• **ACTIVITY**
The number of lines below containing the word "Share" is all that should be returned.

++++ EXTRACTED MATERIAL

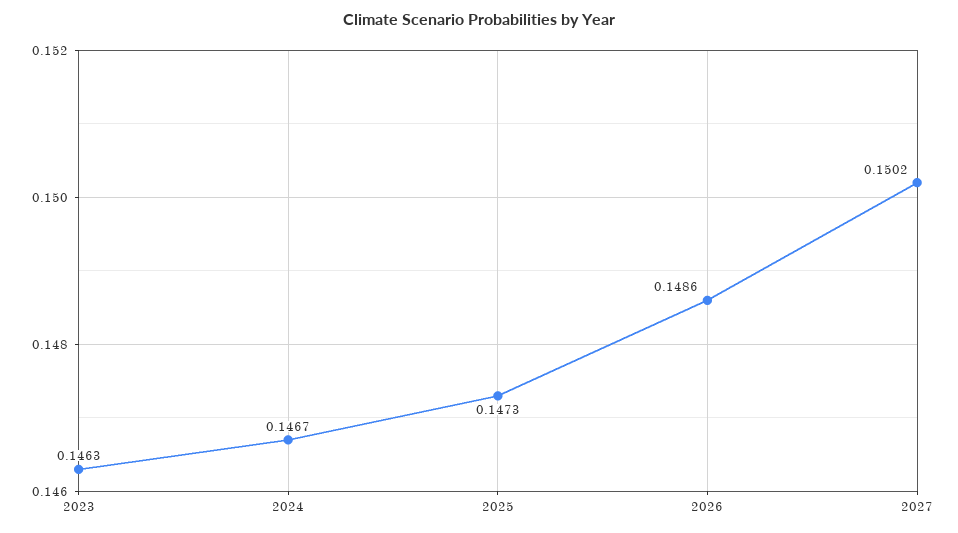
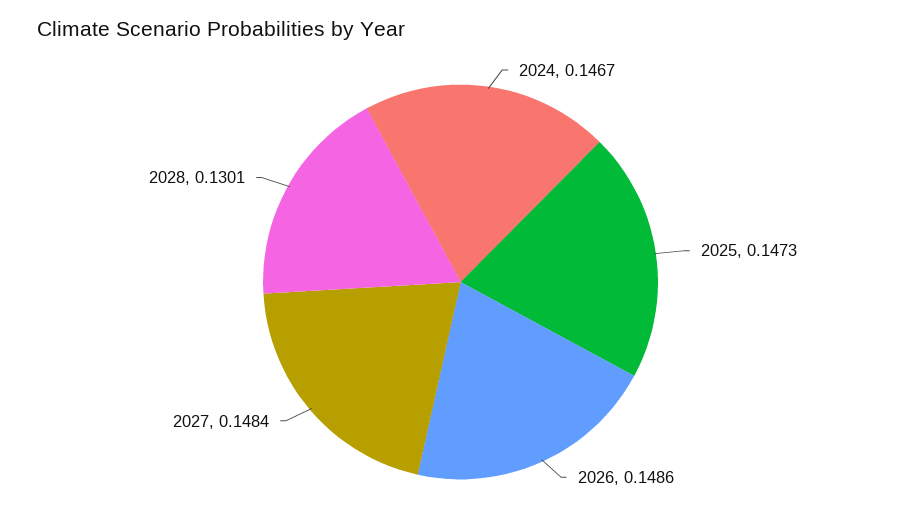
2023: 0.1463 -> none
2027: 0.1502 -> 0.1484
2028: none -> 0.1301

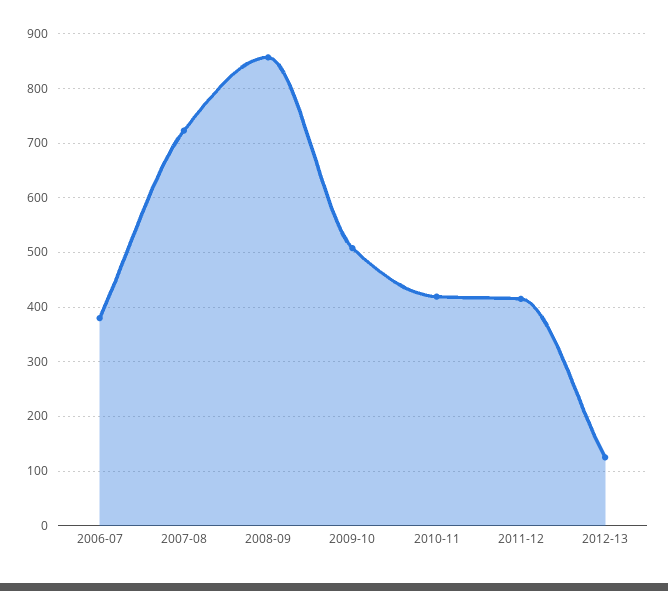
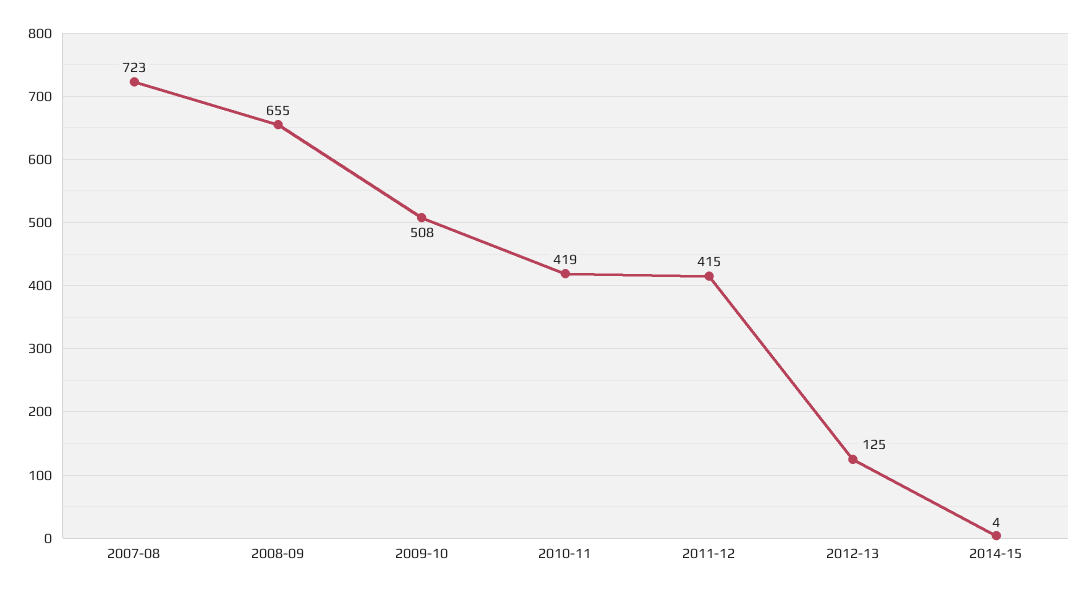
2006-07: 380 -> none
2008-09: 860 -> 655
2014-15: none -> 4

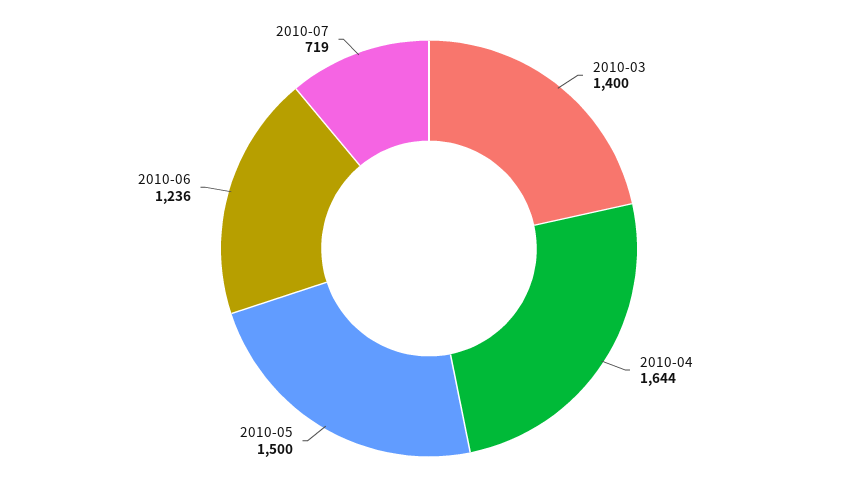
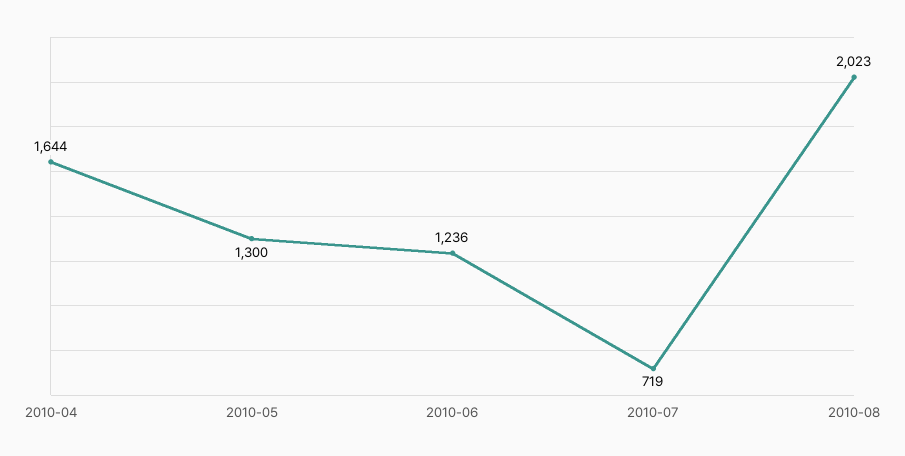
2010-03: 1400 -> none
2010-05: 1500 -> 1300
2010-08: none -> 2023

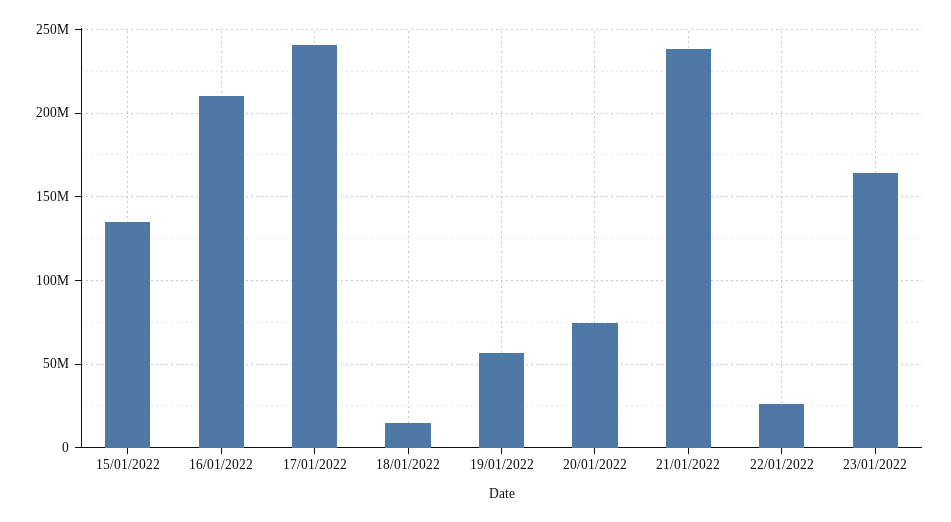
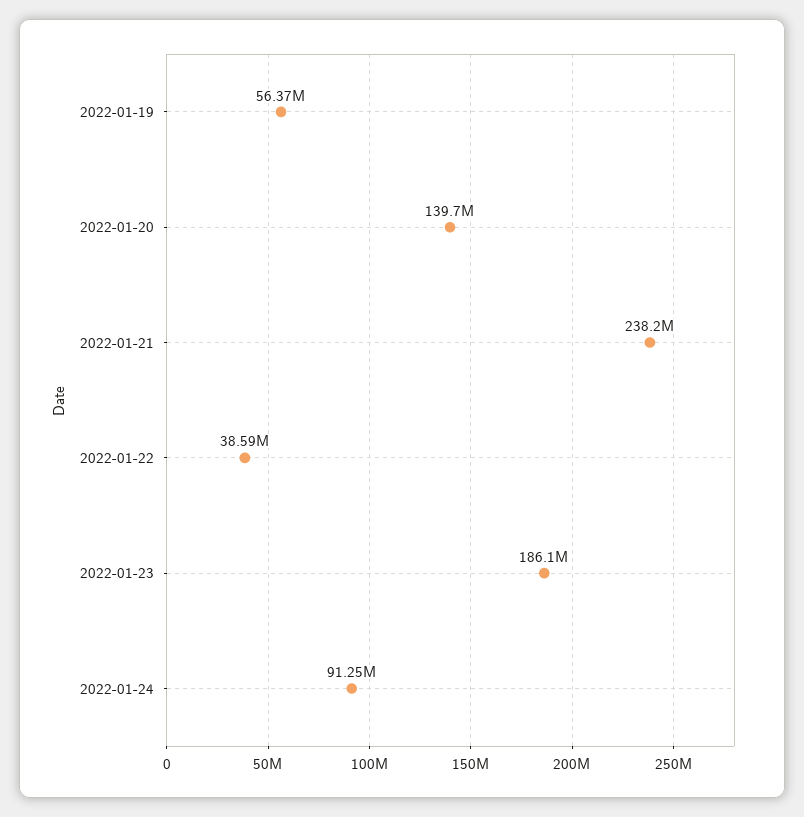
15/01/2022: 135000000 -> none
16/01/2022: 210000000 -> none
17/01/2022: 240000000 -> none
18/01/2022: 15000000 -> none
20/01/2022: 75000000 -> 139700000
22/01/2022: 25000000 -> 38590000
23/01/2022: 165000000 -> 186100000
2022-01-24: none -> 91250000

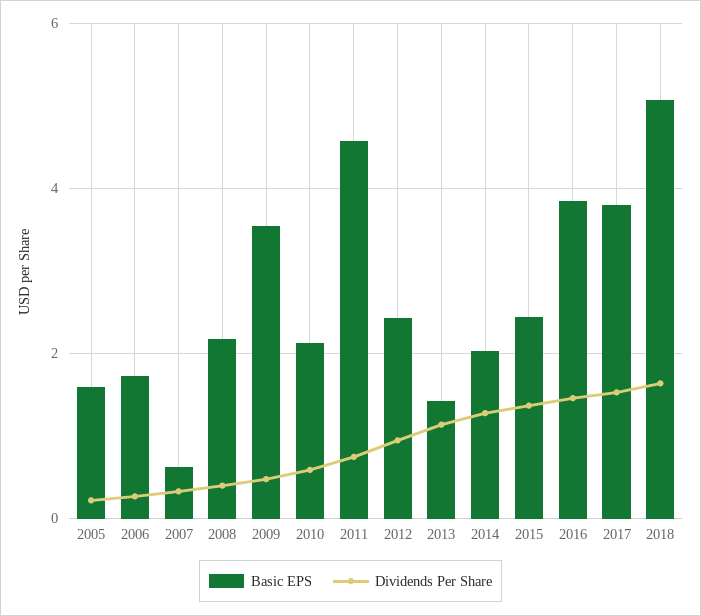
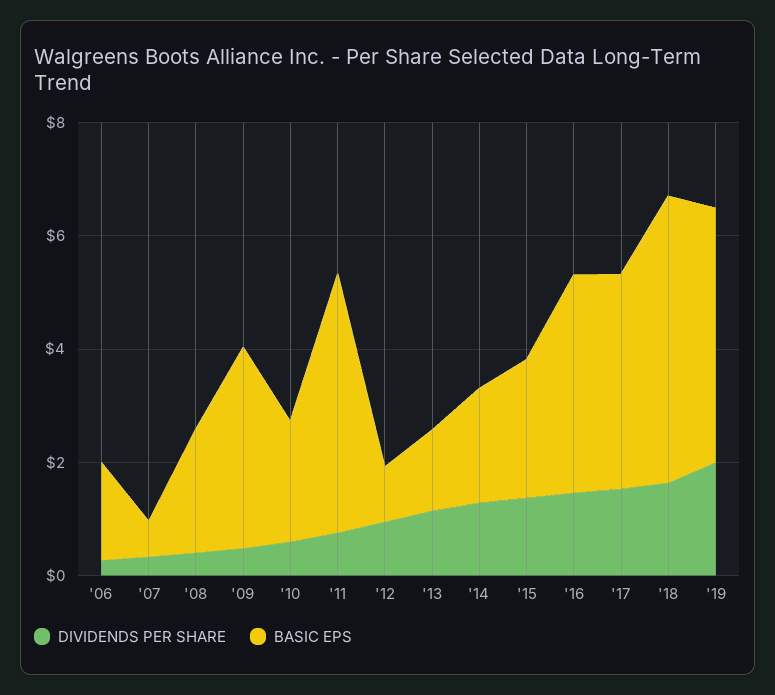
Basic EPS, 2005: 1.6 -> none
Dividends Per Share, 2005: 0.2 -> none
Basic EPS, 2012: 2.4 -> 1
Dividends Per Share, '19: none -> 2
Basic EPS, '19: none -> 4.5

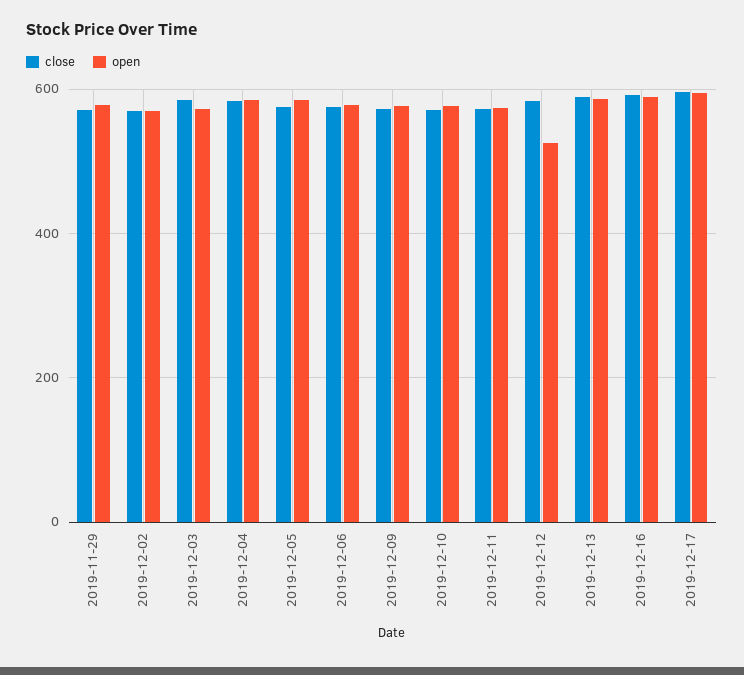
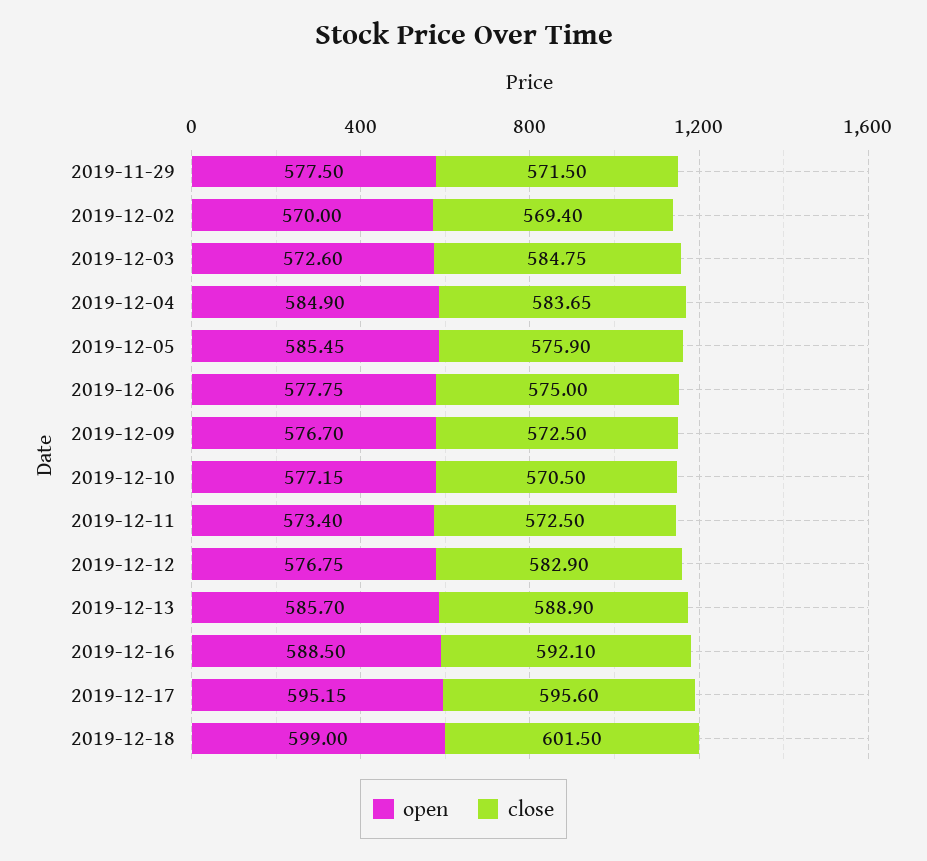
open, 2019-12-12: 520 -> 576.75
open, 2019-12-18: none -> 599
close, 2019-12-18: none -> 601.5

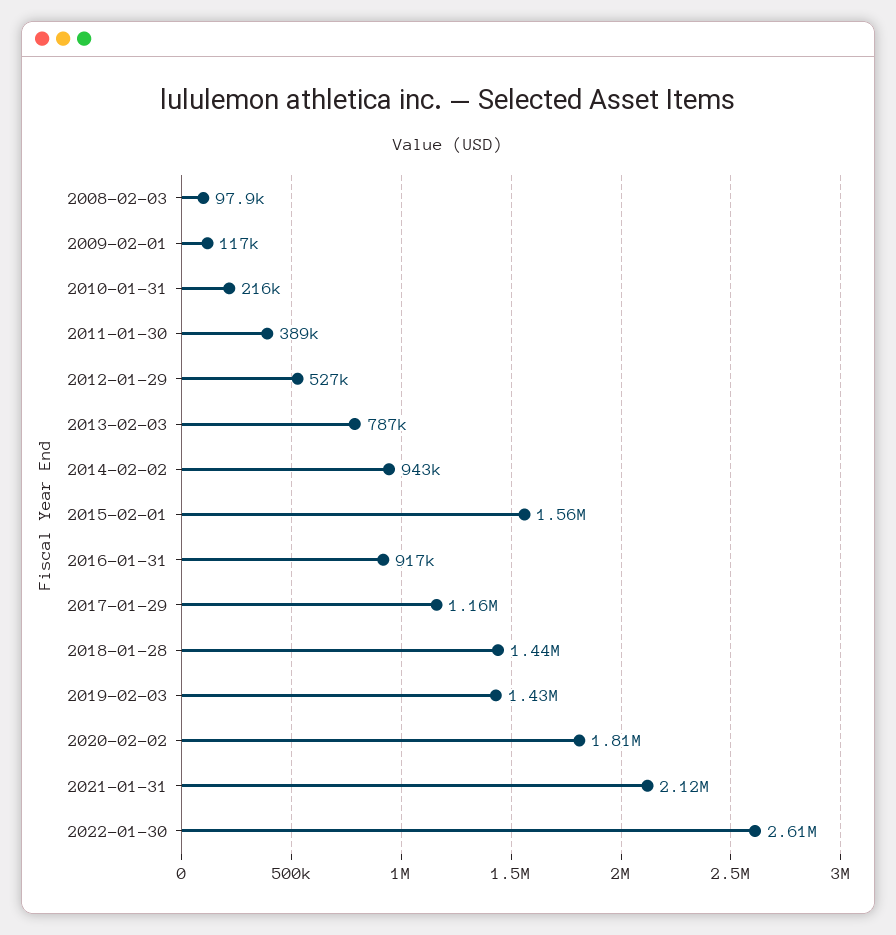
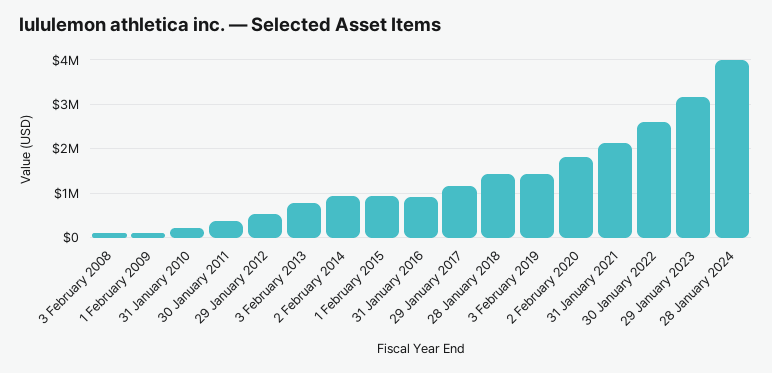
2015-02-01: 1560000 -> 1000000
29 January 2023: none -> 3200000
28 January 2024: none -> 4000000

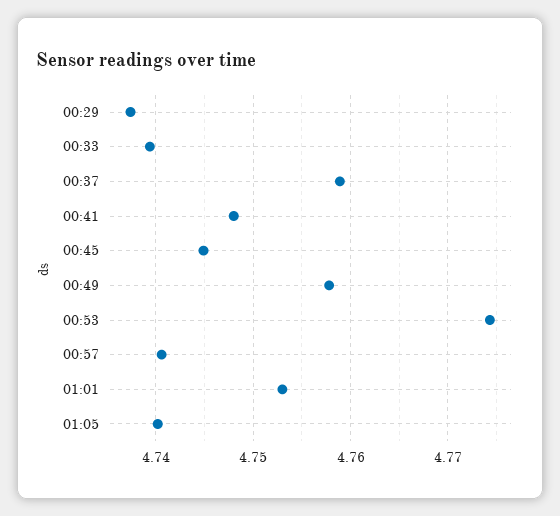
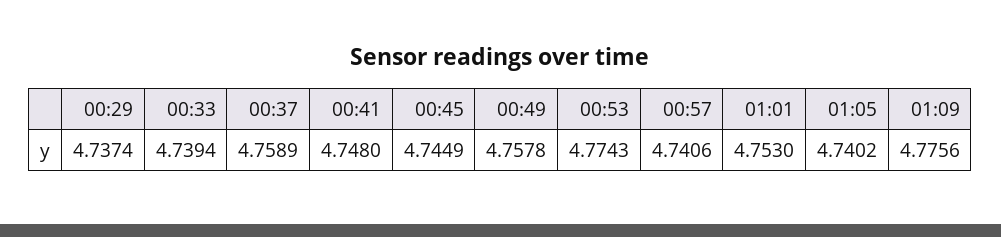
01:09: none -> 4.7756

++++++++

• **EXERCISE ANSWER**
2